What boat holds the record for the two largest tuna caught by kayak, both yellowfin? The answer is unlikely given the massive size of the fish, 187.6 and 176.5 pounds respectively. It is the Hobie Mirage Revolution 13, at 13 feet long, a lithe 28 inches wide, and a capacity of 350 pounds of angler, tackle and fish. In both cases, the anglers had equipped the optional Hobie Sidekick Ama Kit for extra stability and capacity.
The stories themselves are crazy. First the latest record breaker, the 187.6-pound ahi. On July 6, 2016, Nick Wakida of Haiku launched his Revolution at daybreak from the Hawaiian island of Maui. Bait was tough; he caught just one, a big opelu (mackerel scad).
According to Rich Holland of Kayak Fish Magazine, Wakida hooked up about an hour later. It smoked the line off the reel.
“I tightened down the drags and then it was a battle where I would get two inches, he would take an inch, he would take three inches, I would get a couple back, so it was inch by inch,” recalls Wakida. “The fish would just pull slow, steady and hard, exactly like a shark.”

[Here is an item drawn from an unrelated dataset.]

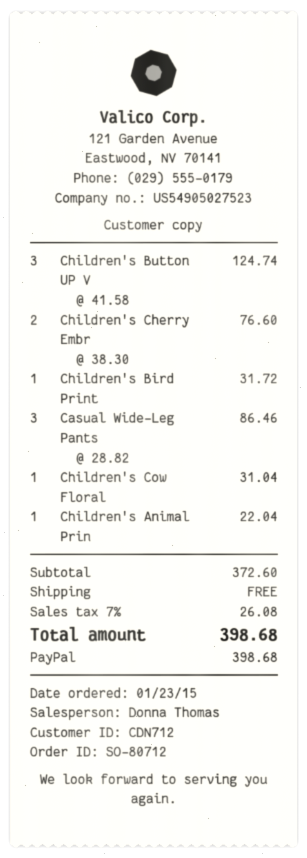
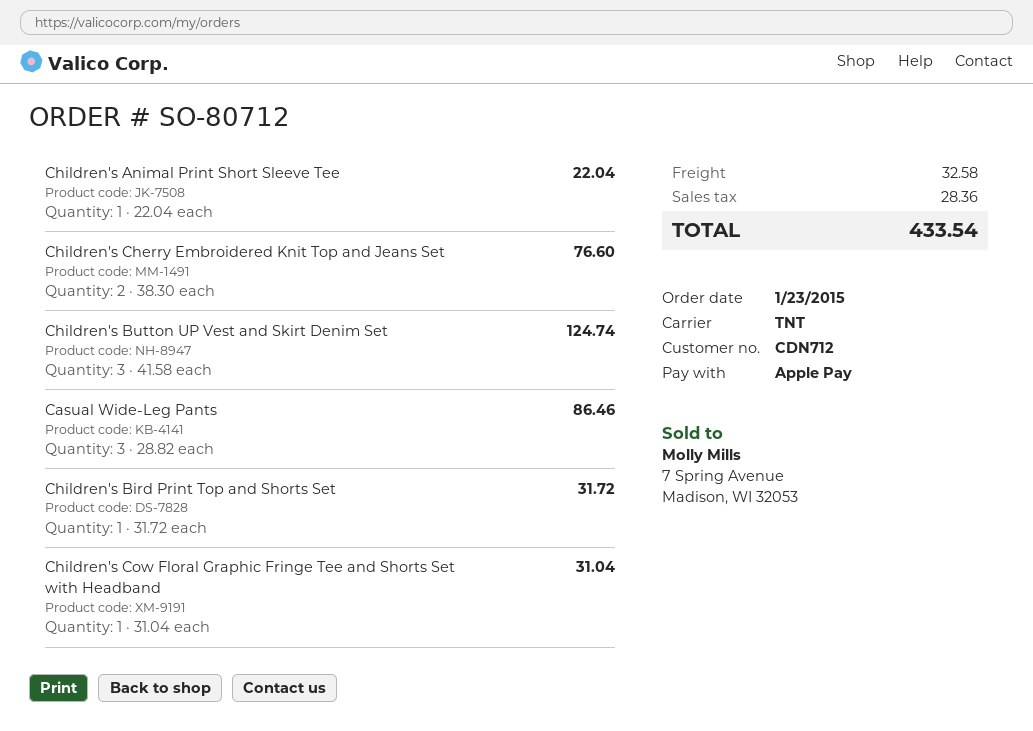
payment method: PayPal -> Apple Pay
shipping: 0.00 -> 32.58
tax: 26.08 -> 28.36
total: 398.68 -> 433.54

“Kayak fishing you pull the kayak to the fish and it was taking me super far and super deep. I tried to turn its head — I had to go to work! — and when I tried to lift the pole and turn him the pole snaps. Miraculously the fish was still on.”
Wakida couldn’t get any leverage with the remaining stub of his fishing rod. He had no choice but to hand-line the fish. Fortunately, he had gloves. Unfortunately, the line soon tangled with another, dangling from a jig line he hadn’t been able to clear during the frantic battle with the tuna.
It was unreal, there I am hand lining with lines from two reels all over my lap,” says Wakida. “I had to make sure nothing wrapped around my limbs or toes or in one second I could lose a toe or another limb. Eventually I could see the yellow of the yellow fin and I started to get really excited!” he adds.
Wakida gaffed the huge fish, so long he couldn’t secure it with a tail wrap, and looked up to see the fish had towed him far out to sea. Unable to bring the massive tuna on board and concerned that it could fall victim to sharks, he called his dad. Dad called Maui Sporting Goods, and they called the lifeguards. The guards motored out on personal watercraft to assist.
“The lifeguards dropped me off on a beach that is pretty popular with the tourists, so they were all checking it out,” he adds. “I still can’t believe this is all happening, I was in really shallow waters, about 150, and usually guys are going out to water a thousand, 1500 feet deep to find this fish. And I was so convinced it was a shark the whole time. Most of all I wanted to see what was on the end of the line.”
Wakida weighed his catch at Maui Sporting Goods. According to Kayak Fish Magazine, he was fishing a Nittal Zip Bridle on 50-pound Berkley Pro Series Premium monofilament on a Penn Squall 6/0 mounted to a 5’9” Shimano Tallus Trolling Series rod.
Wakida’s catch dethroned the 176.5-pound ahi caught off Kona, Hawaii by Devin Hallingstad. Like Wakida’s, the fish towed his Revolution 13 far offshore. And then dead weight. Hallingstad had to crank it up inch by inch. It came up tail-wrapped.
Hallingstad somehow managed to drag his fish onboard, nearly submarining his Revolution in the process. The nose of the kayak was out of the water, and the back and the amas were submerged. He was on the verge of sinking when he finally hit the beach.
“It was pretty amazing, the greatest feeling ever. I don’t really go out for records, but nowadays I kind of like it,” Hallingstad says.